DEFEND — High-risk and advanced
- High-risk systems
- Dependency records linking the system to upstream sources and downstream consumers.
- Direct pointers from inventory to threat model, tests, and exceptions.
- Advanced maturity
- Automated discovery: detect provider calls in telemetry, alert on unregistered endpoints.
- Continuous reconciliation against live API traffic with drift alerting.
Stop-ship conditions
- No accountable owner for a production AI system.
- A production system is absent from the inventory.
- Model or provider is unknown or unapproved.
- Data classification is missing.
- No evidence location for a high-risk system.
Escalate when
EVIDENCE
EVIDENCE
- Design: inventory schema, risk-tier criteria.
- Implementation: inventory export, intake gate records, change-trigger log.
- Validation: reconciliation report, gap register.
- Runtime: telemetry confirming inventoried systems produce expected logs.
- Governance: exception register, periodic reconciliation records.
Minimum evidence package
Inventory export, owner register, risk-tier rationale, change-trigger list, gap register. Every high-risk system needs a named owner and reachable evidence location.
Field decision questions
- Can the team produce one row per live AI system without manual reconstruction?
- Which systems lack an owner, data class, or evidence location?
- What change would invalidate this record and require re-review?

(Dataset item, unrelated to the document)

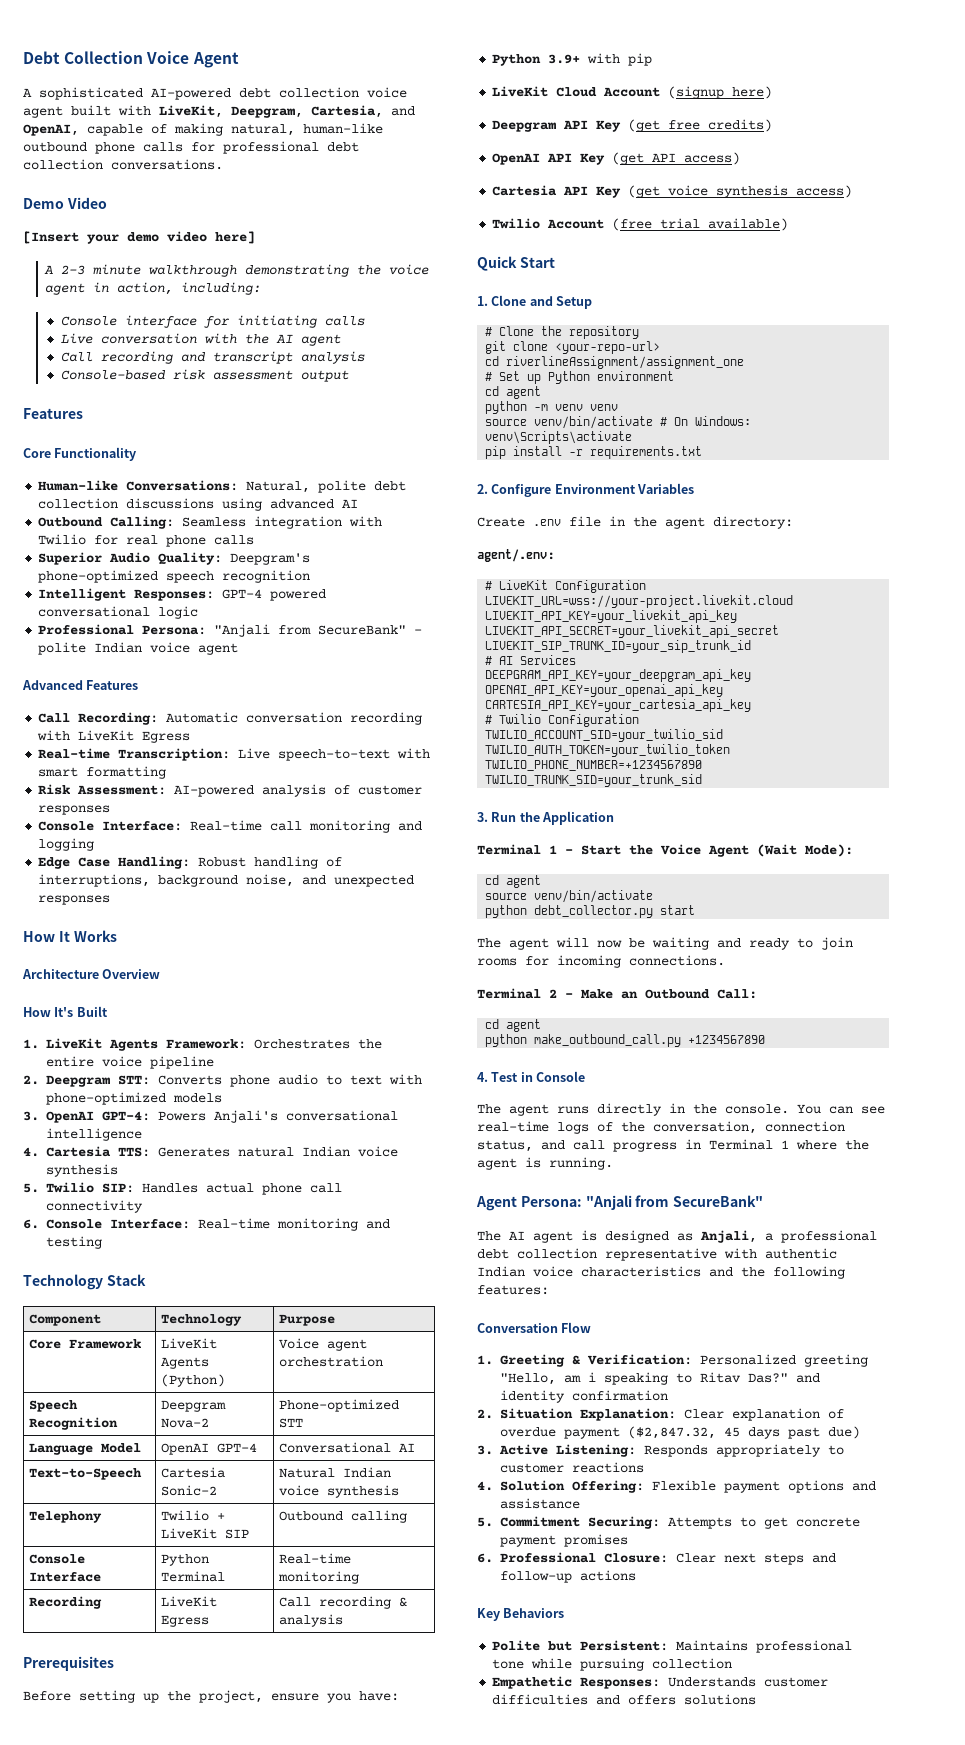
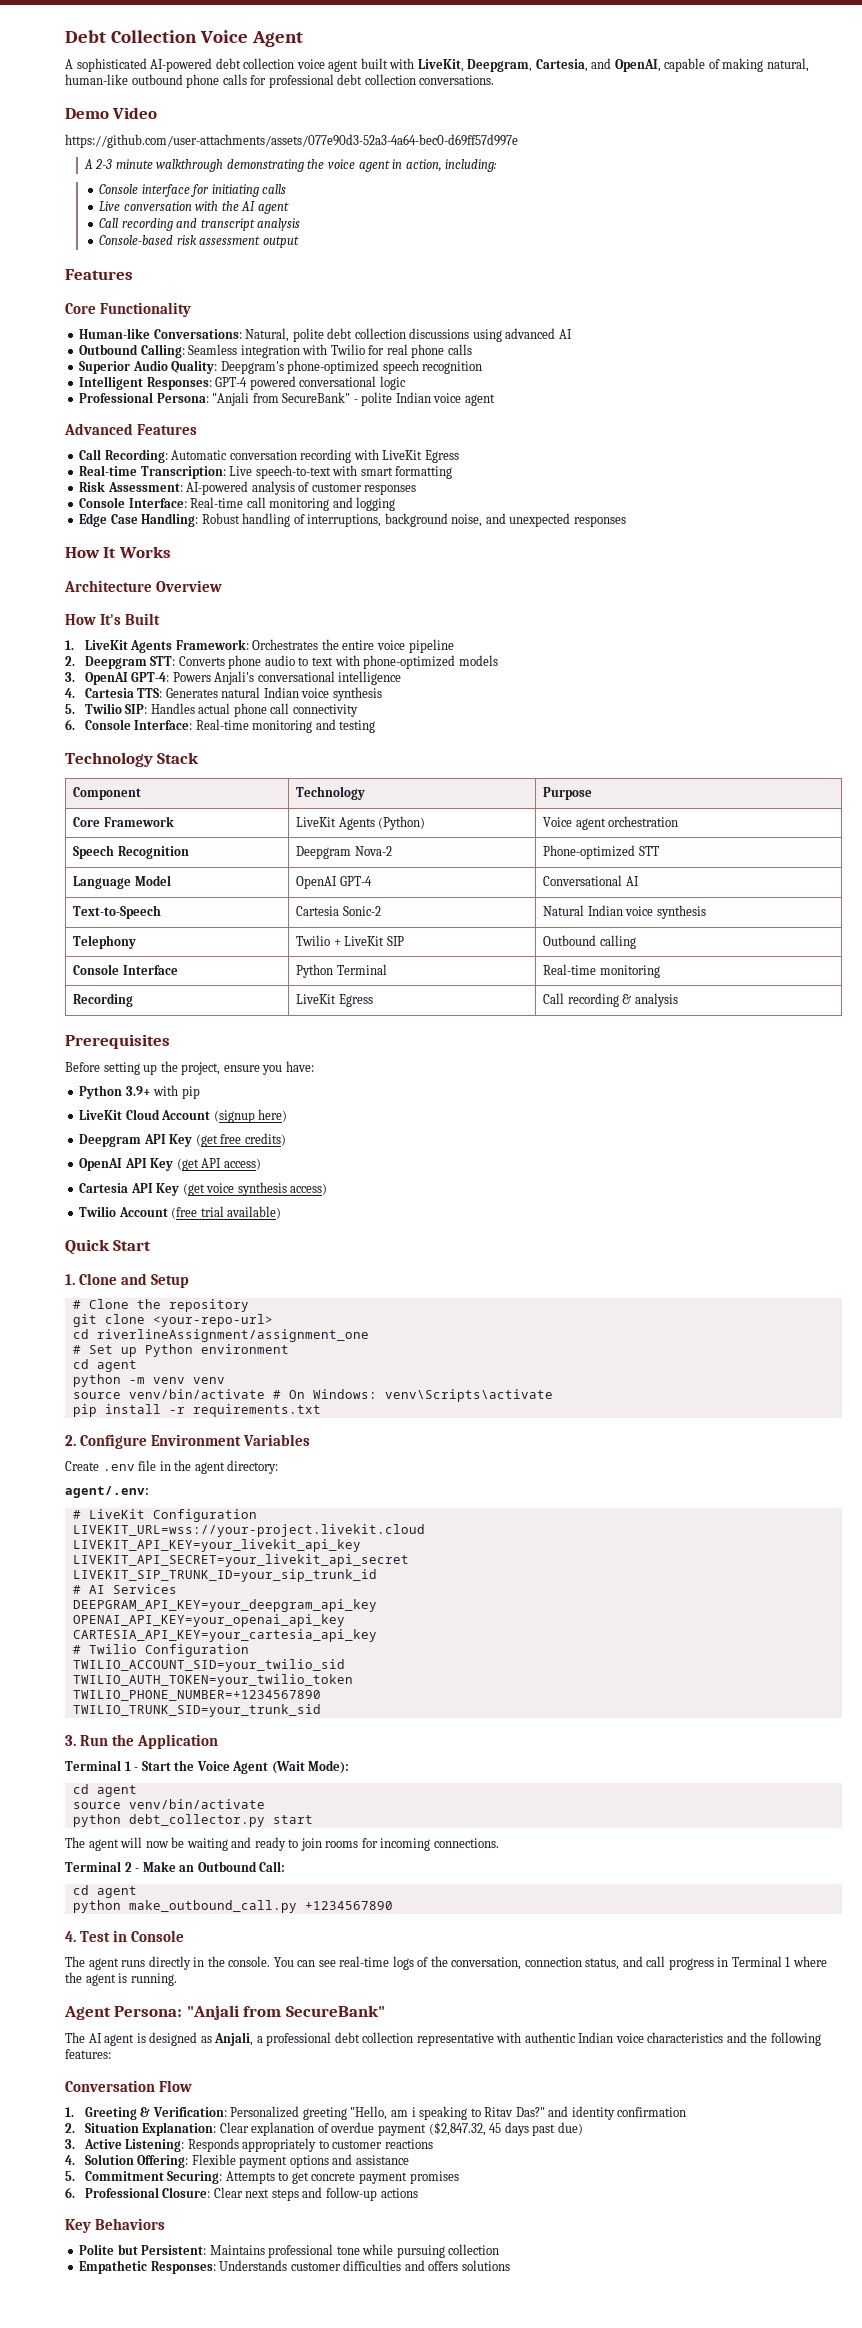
- [Insert your demo video here]
+ https://github.com/user-attachments/assets/077e90d3-52a3-4a64-bec0-d69ff57d997e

- Which systems are in scope but absent from the inventory?
Outputs
- AI system inventory.
- Ownership and approver register.
- Risk-tier worksheet.
- Gap register.
Related domains
| Domain | When to consult |
|---|---|
| [Architecture and Trust Boundaries](/handbook/2026#chapter-02) | Trace a request path for every inventoried system. |
| [Threat Modeling](/handbook/2026#chapter-03) | Inventory is the scope input for every threat model. |
| [Model and Provider Risk](/handbook/2026#chapter-08) | Confirm provider terms and approval per entry. |
| [Governance Evidence and Customer Trust](/handbook/2026#chapter-14) | Inventory is the source of record for governance claims. |
AI SECURITY ENGINEERING FIELD GUIDE · 02
Architecture and Trust Boundaries
An LLM app is still an application. Review the glue code, not only the model.
“Every point where authority changes is where a control must live.”
Architecture review
Trace the complete request path — caller through outputs and side effects — and confirm enforcement lives at every trust boundary, not inside the model.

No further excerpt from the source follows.